In another example, the team designed a template to support the self-test of a handheld unit. The product had multiple buttons on its faceplate, including one capable of resetting the entire unit. The template covered the reset button to eliminate the possibility of the inspector pressing the wrong sequence of buttons to initiate the self-test.
SigmaTron’s team in Tijuana, Mexico, has also been using 3-D printing to poka yoke test challenges. In one case, they had a product with 45 variations that utilized a test where voltage was transferred via a connector during test. Six different connector pair variations were among the product types, and confusion about the appropriate connector socket was causing damage and adding time during test. The team designed a 3-D printed six-connector pair exchangeable socket system that enabled 12 units to undergo test at the same time. The socket system had a quick connect/disconnect to the test, making it easy to support different product variations or replace at the end of its usable life. The cost was substantially below the cost to create unique traditional test fixtures.

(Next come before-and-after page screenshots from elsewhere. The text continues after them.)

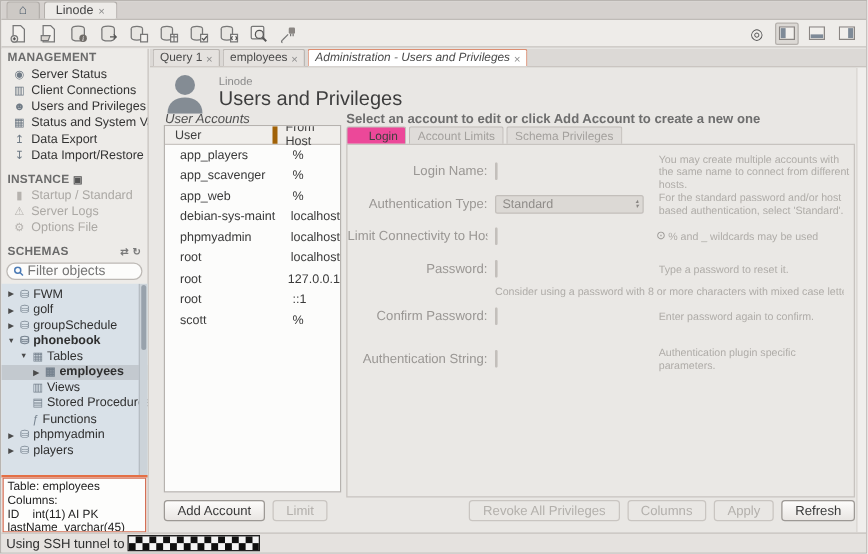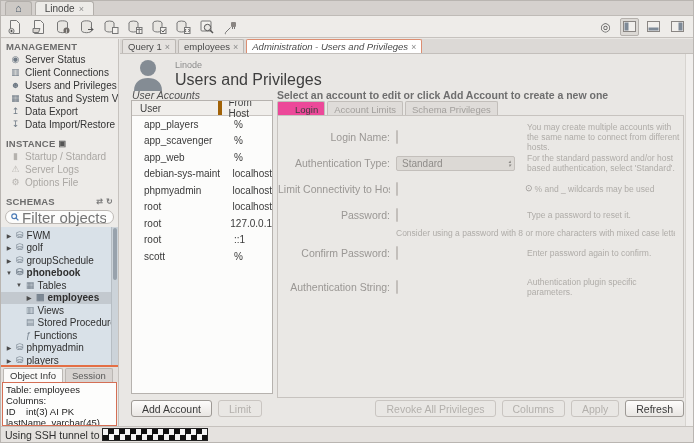"Filter objects" .filterbox input { font-size: 15px -> 11px }
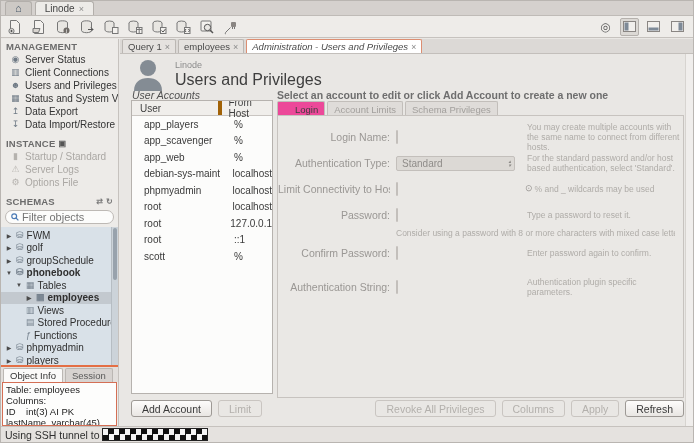"Object Info" div.infotabs { html: <div> <div> <span>Object Info</span> </div> <div> <span>Session</span> </div> </div> -> none }
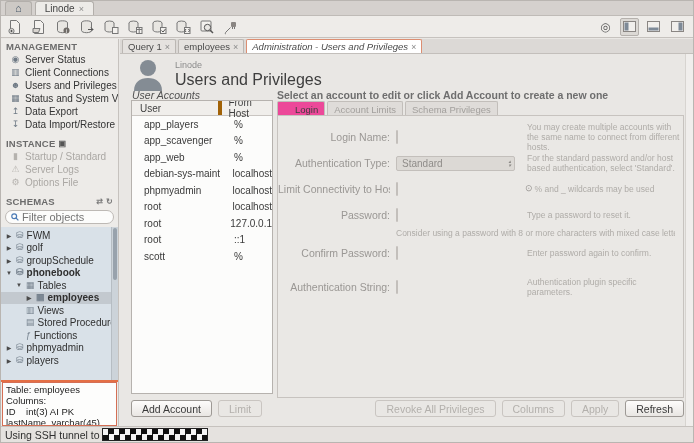"ID int(3) AI PK" div { text: 3 -> 11 }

In another case, product test was accomplished via a tablet app, which scanned a traveler barcode as part of the test process. The team found the time necessary for operators to raise the tablet and align it properly to scan the barcode was impacting throughput. There was also the possibility of tablet damage if the operator dropped it while trying to initiate the test via the app. To address both issues, they designed a 3-D printed fixture that aligned the tablet camera and barcode automatically. The tablet stayed on the fixture, and the travelers could be easily changed. Throughput goals were achieved, and risk of damage to the tablets through excess handling was eliminated.
Production fixturing is a final area where 3-D printing is helping solve challenges. While it isn’t an option for high-heat processes, it is a good option for odd-form, nonwettable part masking in conformal coating. Printed masking caps and boots are a less expensive option than third-party tooling and require less lead-time. They are also faster to install and remove than other forms of manual masking.
Using 3-D printed parts to sanity-check design assumptions, increase flexibility in product development timelines or address unique challenges in manufacturing or test is often the simplest, fastest and lowest-cost option. In some cases, the ability to configure unique shapes and interfaces adds levels of functionality not possible with traditional fixturing options. In many cases, the ability to fabricate a one-off solution permits levels of customization that are otherwise not cost-effective.